Bensheim. „Die Architektur unterhalb der Mathildenhöhe“ war der Vortrag von Frank Oppermann betitelt, zu dem die Metzendorfgesellschaft am Donnerstagabend in die Michaelsgemeinde eingeladen hatte.
Mit dieser Formulierung klang schon an, was der einstige Bensheimer Stadthistoriker, ehemaliger Professor an der Hochschule Darmstadt und Experte für das Werk von Heinrich Metzendorf in den Fokus nehmen würde: Nämlich nicht primär die Bauten der im Jahr 1901 veranstalteten, spektakulären ersten Ausstellung auf der Mathildenhöhe, die 2021 als Zentrum des Jugendstils in das Weltkulturerbe der UNESCO aufgenommen wurde.

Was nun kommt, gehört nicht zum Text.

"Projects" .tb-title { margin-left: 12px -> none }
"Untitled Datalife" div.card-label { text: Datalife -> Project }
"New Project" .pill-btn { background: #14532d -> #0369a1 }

Beleuchtet wurden als Gegenpol unter anderem die Gebäude der dritten Ausstellung 1908, an der nur hessische Künstler und Handwerker teilnehmen sollten, und die als Schwerpunkt eine Kleinwohnungskolonie hatte, die zeigen sollte, dass guter Wohnraum auch mit geringen finanziellen Mitteln geschaffen werden konnte. Dazu begrüßte die Vorsitzende der Metzendorfgesellschaft Bettina Hesse an die 50 Gäste, darunter auch von weit her angereiste Freunde der Metzendorf-Architektur.

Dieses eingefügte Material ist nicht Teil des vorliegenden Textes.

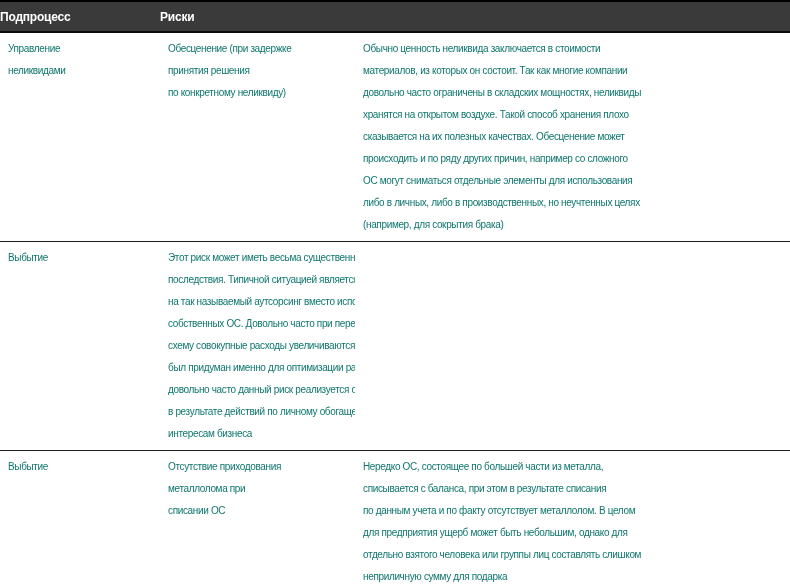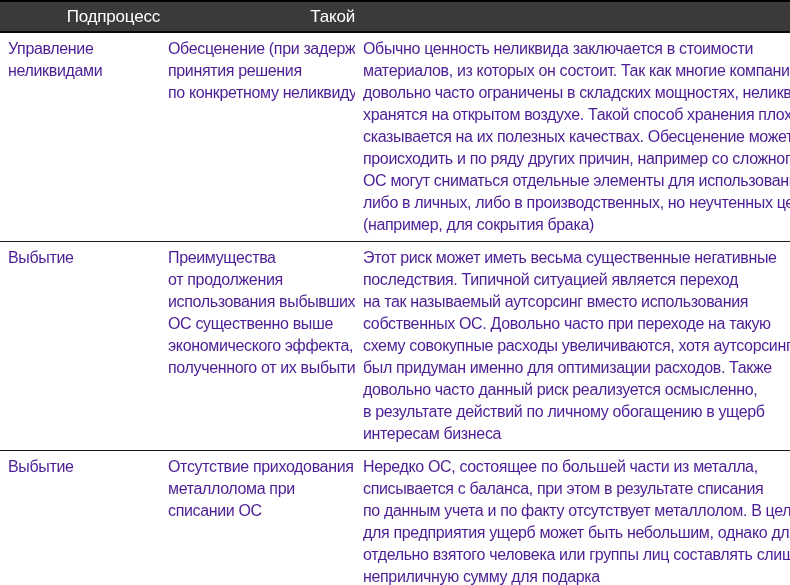"Подпроцесс" .th { font-size: 17px -> 12px; font-weight: normal -> bold; text-align: right -> left }
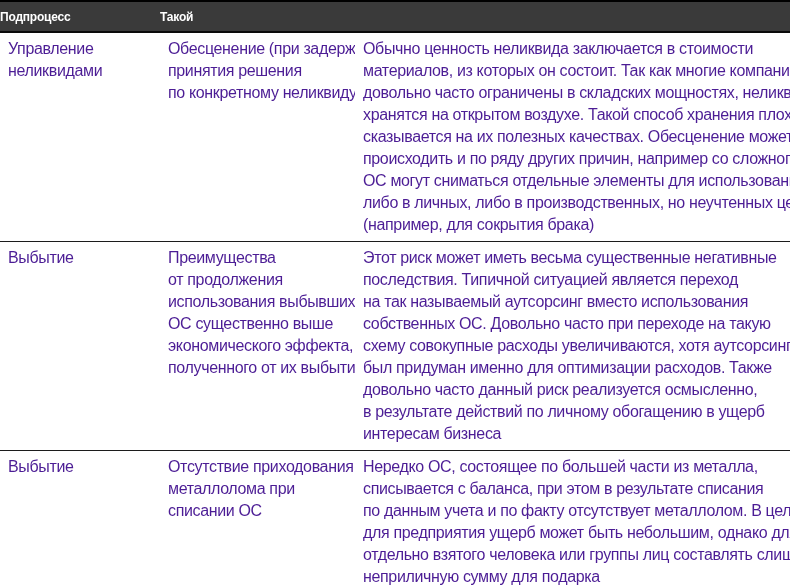"Такой" div.th { text: Такой -> Риски }
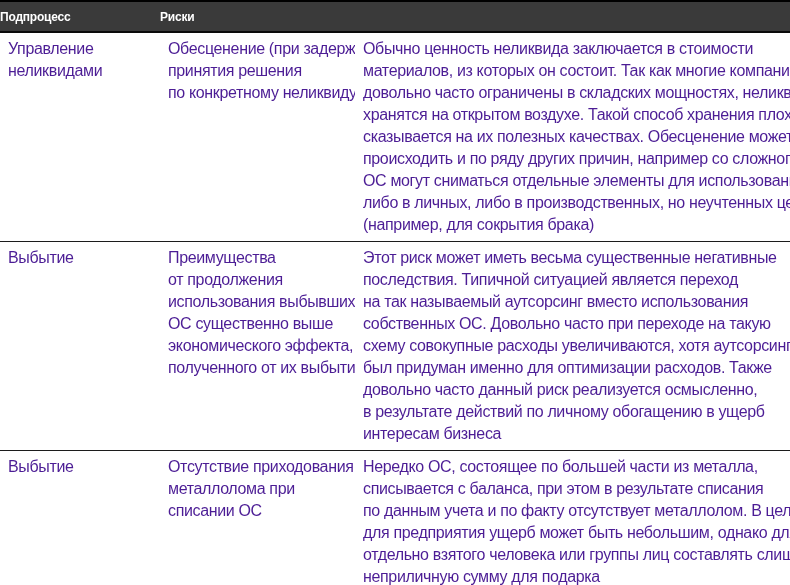"Управление" .cell { color: #4c1d95 -> #0f766e; font-size: 16px -> 10px }
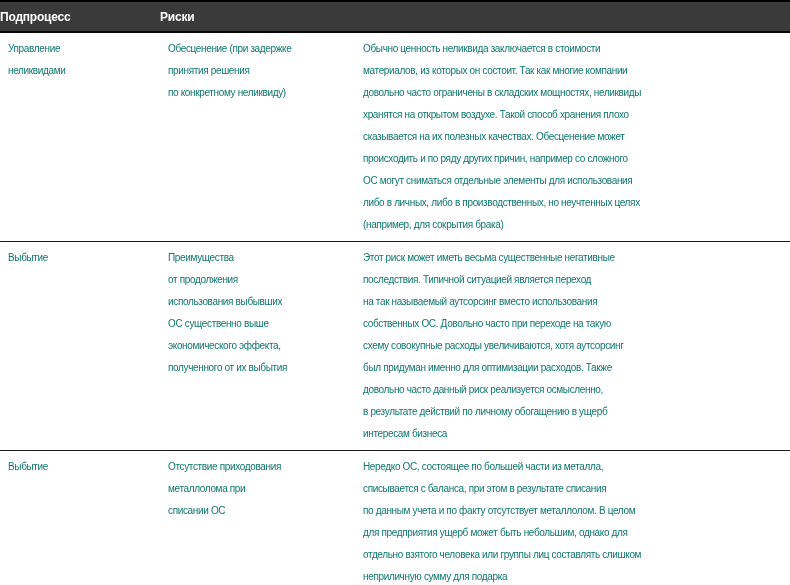"Преимущества" div.cell { html: <div>Преимущества от продолжения использования выбывших ОС существенно выше экономического эффекта, полученного от их выбытия</div> -> none }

Margarethenhöhe in Essen machte den Architekten bekannt
Der Vortrag beschäftigte sich mit dem Werk der Brüder Heinrich und Georg Metzendorf, von denen der ältere, Heinrich, an der Bergstraße allein schon durch die Vielzahl seiner Bauten der bekanntere sein dürfte, während der jüngere Georg, zunächst Mitarbeiter im Büro des älteren Bruders war und unter anderem vermutlich einen Teil der wegweisenden Ideen hatte, die 1904 in den Werkmeister-Wohnungen in der Bensheimer Friedhofstraße verwirklicht wurden und den Ansatz verfolgten, Formen aus der Villenarchitektur durch „Eindampfen“ auf ein finanzierbares Niveau zu bringen.

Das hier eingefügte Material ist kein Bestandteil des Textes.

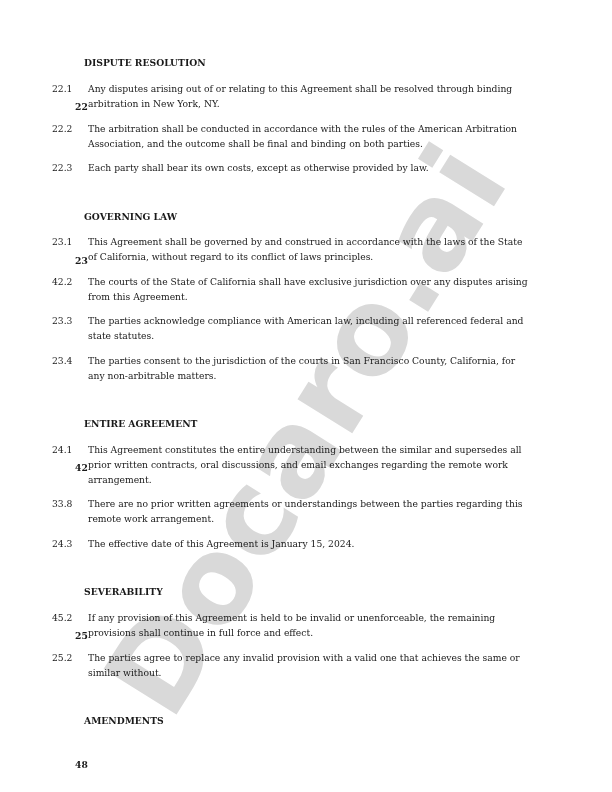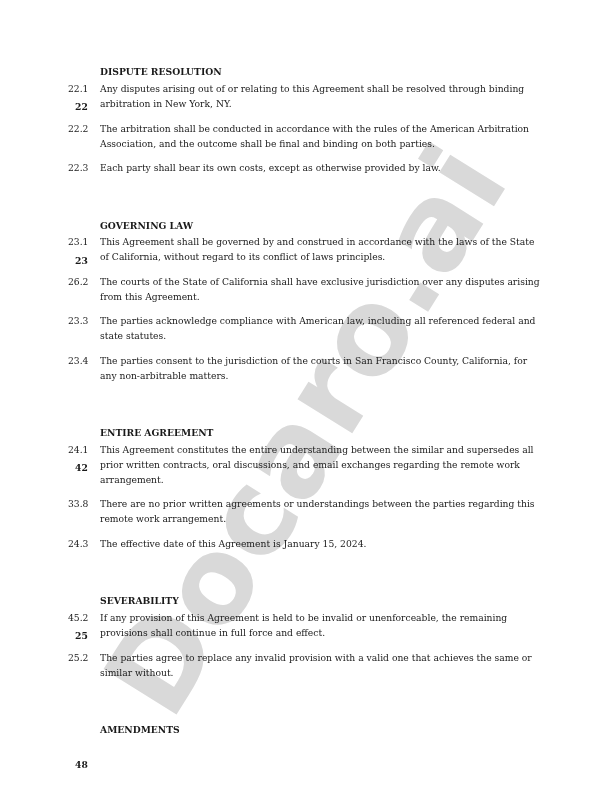"DISPUTE RESOLUTION" .heading .title { left: 100px -> 84px; margin-top: 9px -> none }
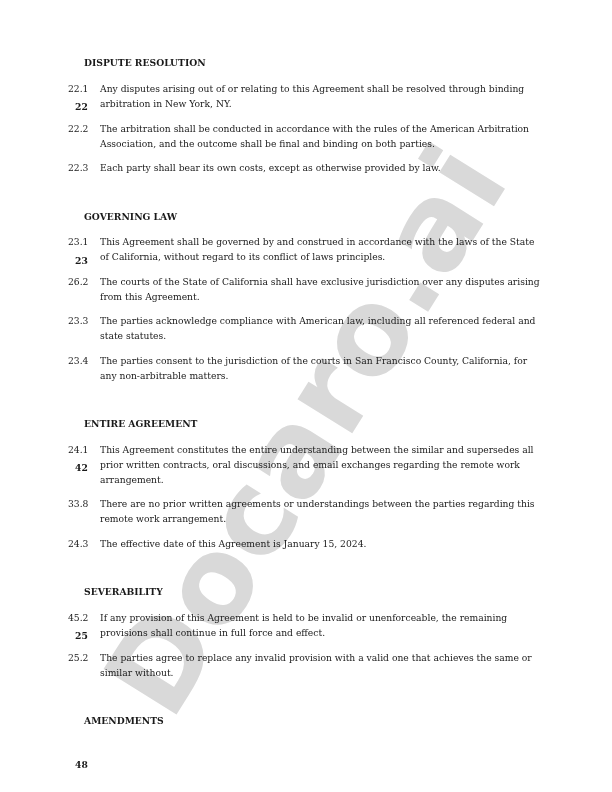"22.1" .clause .cnum { left: 68px -> 52px }
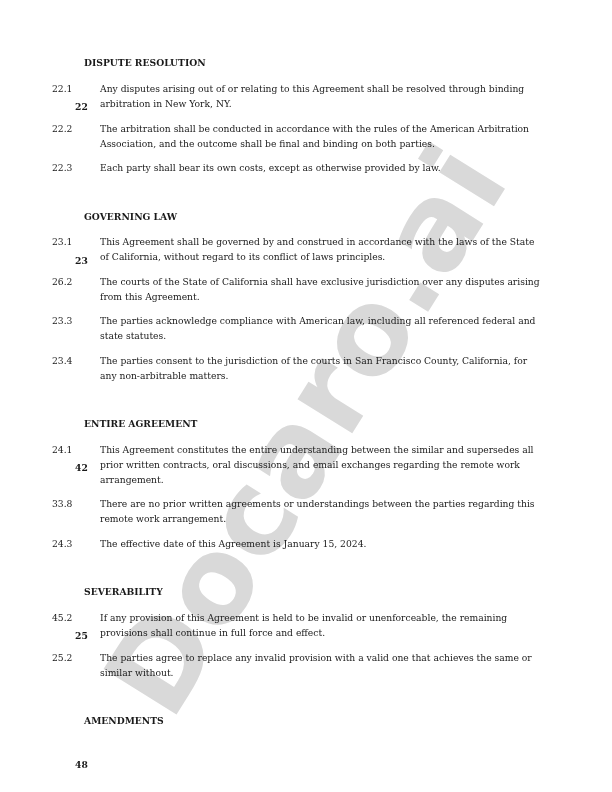"Any disputes arising out of" .clause .ctext { left: 100px -> 88px }
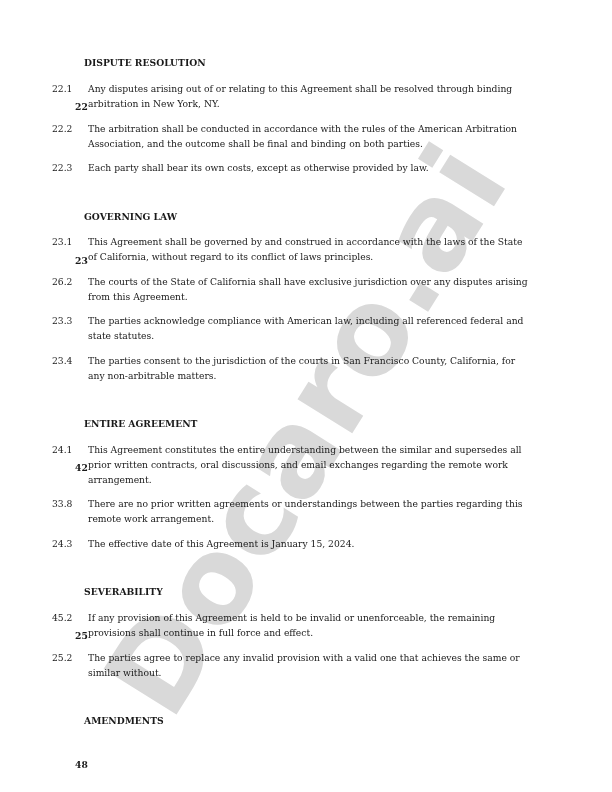"26.2" span.cnum { text: 26.2 -> 42.2 }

Überregional ist Georg Metzendorf durch den Bau der Siedlung Margarethenhöhe in Essen in den Jahren 1906 bis 1938 bekanntgeworden, die als erste deutsche Gartenstadt gilt und rund 12000 Menschen aus den „minderbemittelten Klassen“ hochwertigen Wohnraum bot.
Dass Georg Metzendorf im Alter von nur 33 Jahren von der Margarethe-Krupp-Stiftung diesen verantwortungsvollen und innovativen Planungsauftrag bekam, ist seinem Entwurf für die Hessische Landesausstellung 1908 zu verdanken, sagte Oppermann. Sechs große Firmen traten dort als Sponsoren für modellhafte Arbeiterhäuser auf, im Gedanken, später selbst Werkswohnungen zu bauen, ähnlich wie das Wilhelm Euler in Bensheim tat. Sein Arbeiterhaus plante Georg Metzendorf in Weiterentwicklung der bei den Bensheimer Werkmeister-Wohnungen begonnenen Überlegungen sehr funktional und mit technischen Innovationen versehen, zugleich aber deutlich dem Handwerk und der Region verbunden. So stammte das Geschirr in seinem Modellhaus aus Bad König im Odenwald. Für den Auftrag in Essen nahm er übrigens den Schindler Pfeifer aus Winterkasten mit, dessen Betrieb noch heute als Schreinerei und Spezialist für Schindelarbeiten besteht, wie Frank Oppermann erklärte.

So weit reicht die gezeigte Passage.